Are you a new business owner or do you run an existing company that’s looking at different markets and regions? It’s important to know what to consider when entering a new market and the key challenges you’ll face. As a leading payment service provider with a strong payments consultancy background, we’ve helped countless businesses to overcome the challenges of moving into a new market. We’d like to share some of our insights to help others starting out on the same journey.
What to consider when entering a new market
Entering a new market can be a smart business move, but it comes with its share of challenges.

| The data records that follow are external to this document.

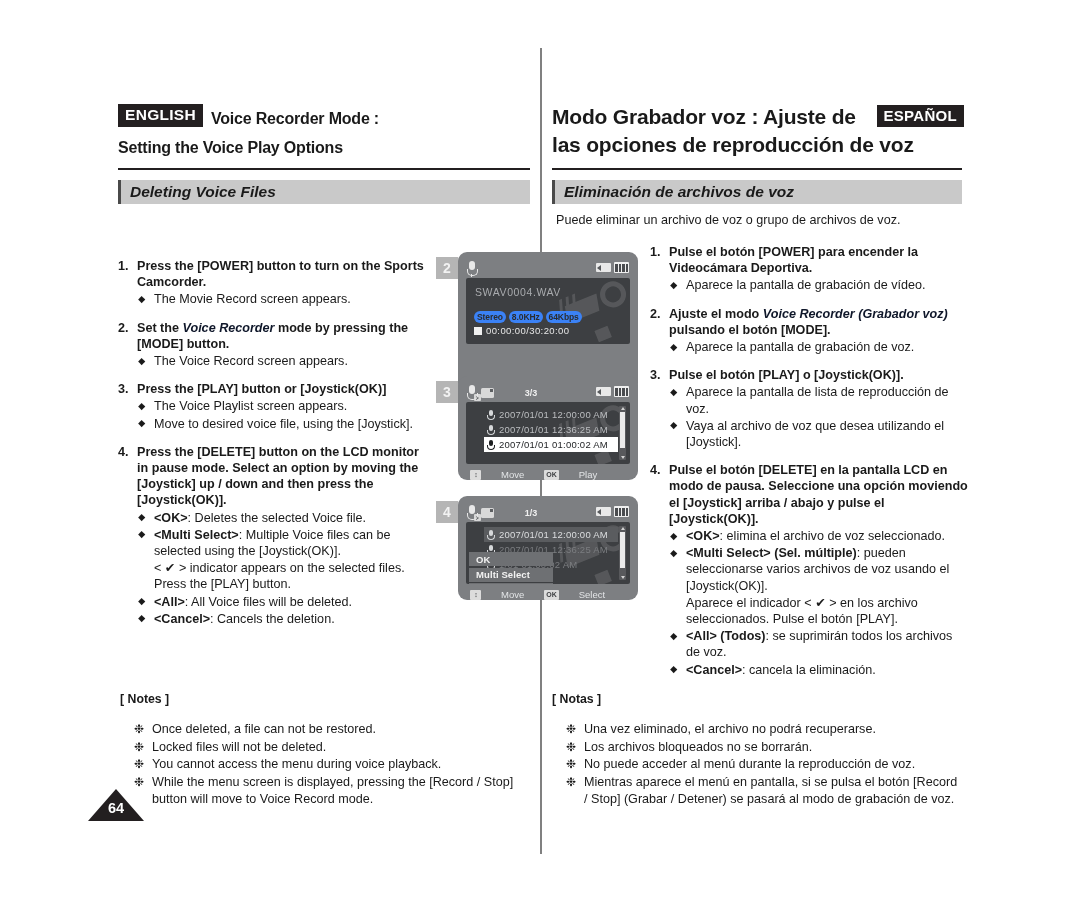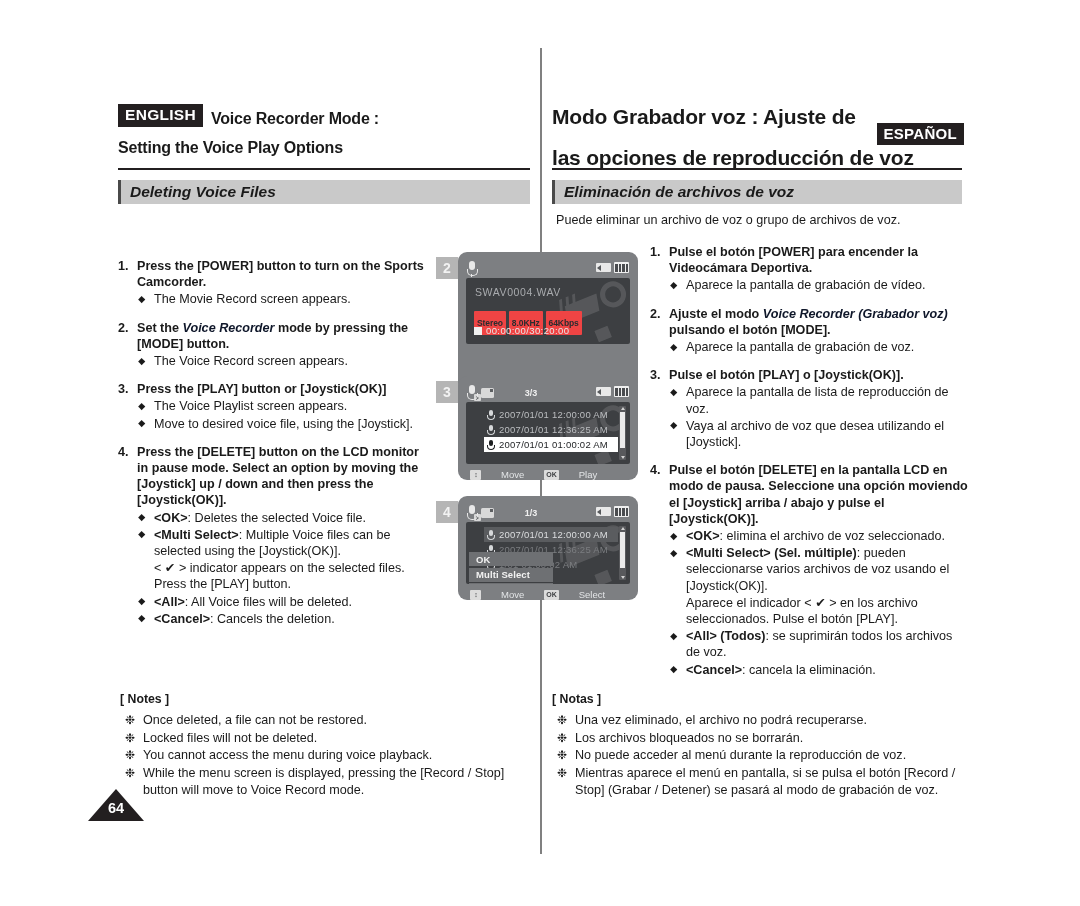"ESPAÑOL" .hdr-es .lang-tag { margin-top: 19px -> 1px }
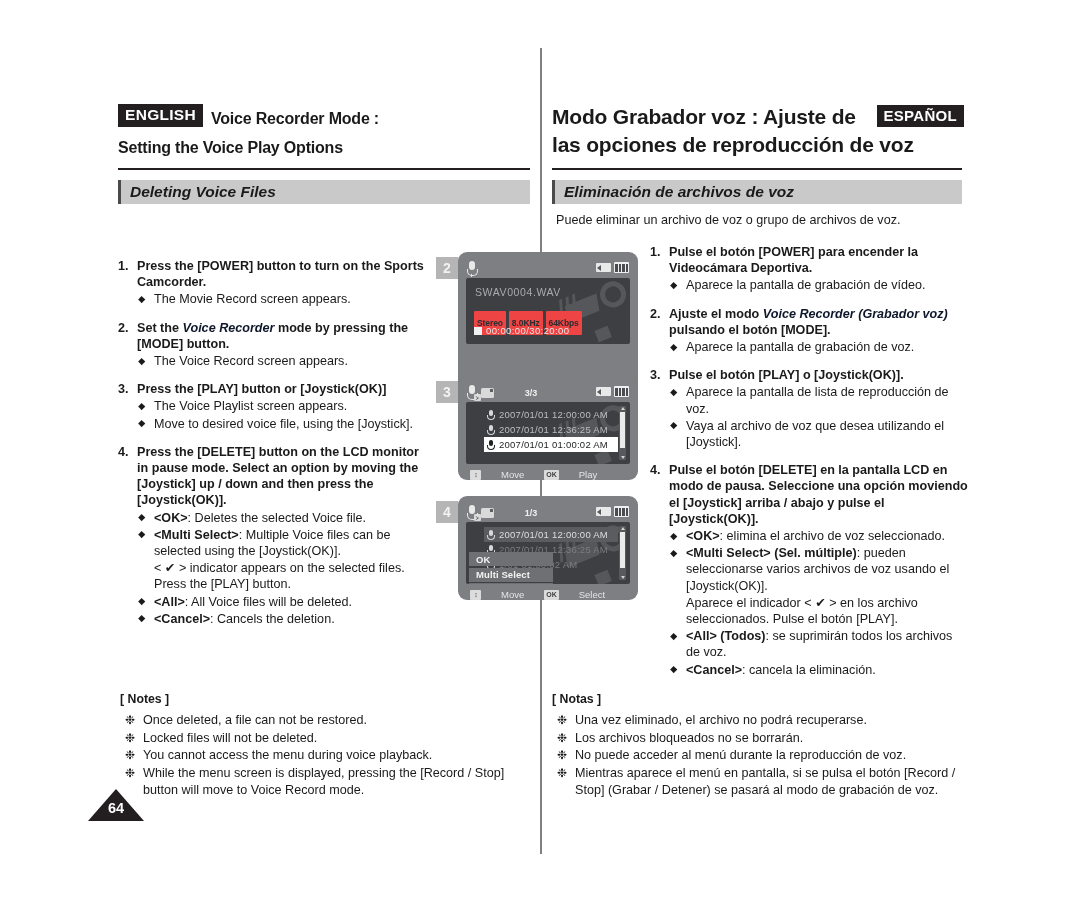"Stereo" .tagrow span { background: #ef4444 -> #3b82f6; border-radius: 1px -> 6px; padding: 7px 3px -> 1px 3px }
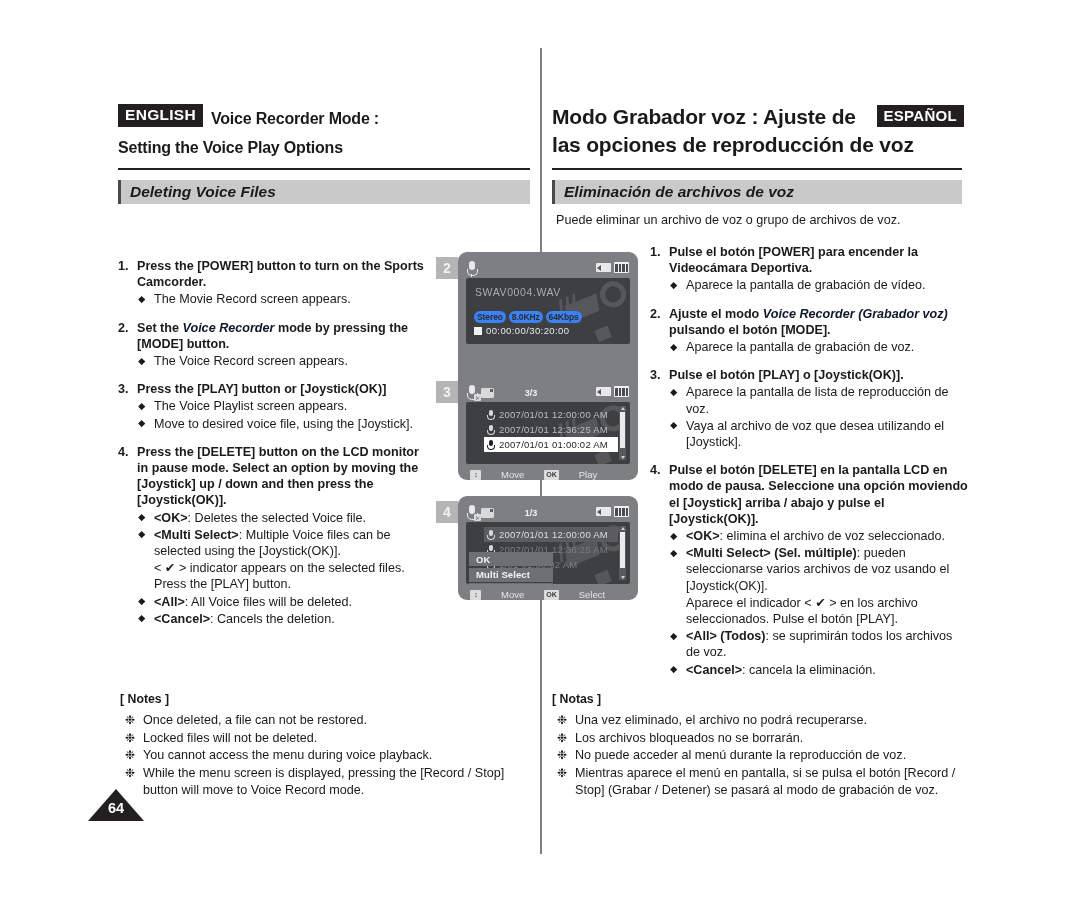"Once deleted, a file can" .notes ul { margin: 4px -> 13px }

To leverage this opportunity effectively, you’ll need to modify certain aspects of your business strategy and develop a ‘market entry strategy’. It’s vital to understand the challenges, as much as the opportunities, before entering a new market. Consider things like:
- behaviours of your new target customers
- communication channels (and their usage)
- cultural differences in certain markets and regions
- languages and currencies
- common payment methods
- regional regulations
Explore the demographics and get familiar with the nuances. From a payment perspective, think about how you need to adapt your payment experience for this new market (or markets), considering the unique requirements.
Carry out extensive research so you can appeal to your new market audience, meet their needs and accomplish your business goals. To help you, we’ve outlined the key challenges you’ll face when entering a new market, along with expert advice on how to overcome them.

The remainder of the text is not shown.